## 1. Installs and Imports
This notebook implements a Decision Transformer for the `LunarLander-v3` environment.

In [1]:
import os
import random
import csv
from datetime import datetime
import collections
import math

import numpy as np
import gymnasium as gym
from tqdm import tqdm

import torch
import torch.nn as nn
import torch.nn.functional as F
from torch.utils.data import Dataset, DataLoader

## 2. Configuration Parameters
Parameters for the environment, training, and model architecture.

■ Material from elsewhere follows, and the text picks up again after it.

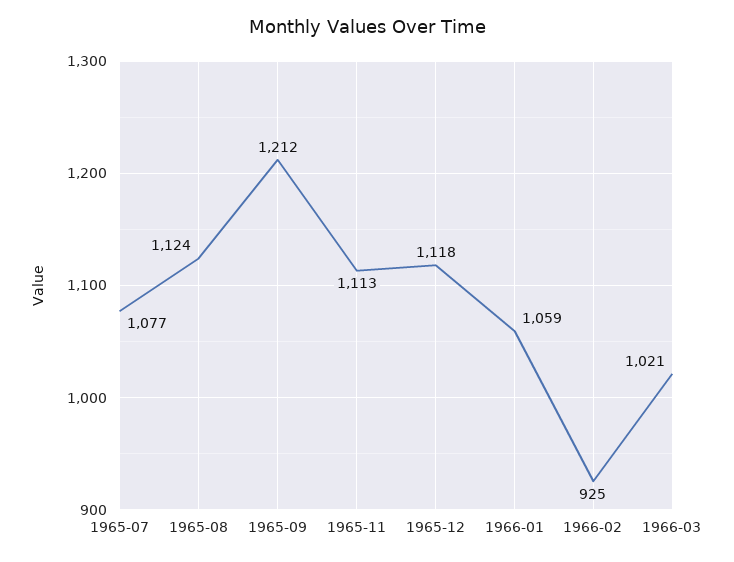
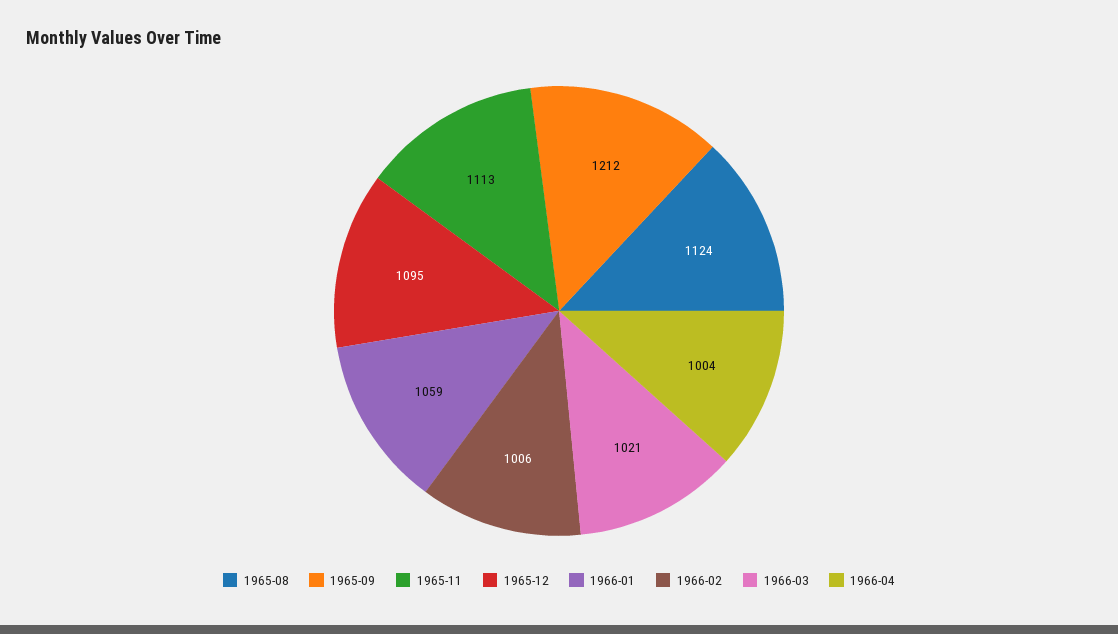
1965-07: 1077 -> none
1965-12: 1118 -> 1095
1966-02: 925 -> 1006
1966-04: none -> 1004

These are adapted for `LunarLander-v3` while keeping the core model parameters the same as in the original notebook.

In [None]:
# --- Environment and Dataset Parameters ---
env_name = 'LunarLander-v3'
rtg_target = 100               
rtg_scale = 100                 # Scale to normalize returns to go
num_episodes_dataset = 500      # Number of episodes to generate for the dataset

# --- Evaluation Parameters ---
max_eval_ep_len = 1000      # Max length of one evaluation episode
num_eval_ep = 10            # Number of evaluation episodes per iteration

# --- Training Parameters ---
batch_size = 64             # Training batch size
lr = 1e-4                   # Learning rate
wt_decay = 1e-4             # Weight decay
warmup_steps = 5000         # Warmup steps for lr scheduler
max_train_iters = 200
num_updates_per_iter = 100

# --- Model Parameters ---
context_len = 20        # K in decision transformer
n_blocks = 3            # Num of transformer blocks
embed_dim = 128         # Embedding (hidden) dim of transformer
n_heads = 1             # Num of transformer heads
dropout_p = 0.1         # Dropout probability

# --- Logging and Device ---
log_dir = "./dt_runs_lunarlander/"
if not os.path.exists(log_dir):
    os.makedirs(log_dir)

device = torch.device('cuda' if torch.cuda.is_available() else 'cpu')
print(f"Using device: {device}")

## 3. Dataset Generation
Since `LunarLander-v2` doesn't have a standard offline dataset like D4RL, we generate one by running a random agent and collecting its trajectories.

In [None]:
def generate_dataset(env_name, num_episodes):
    """Generates a dataset of trajectories using a random policy."""
    env = gym.make(env_name)
    trajectories = []
    print(f"Generating a dataset of {num_episodes} episodes...")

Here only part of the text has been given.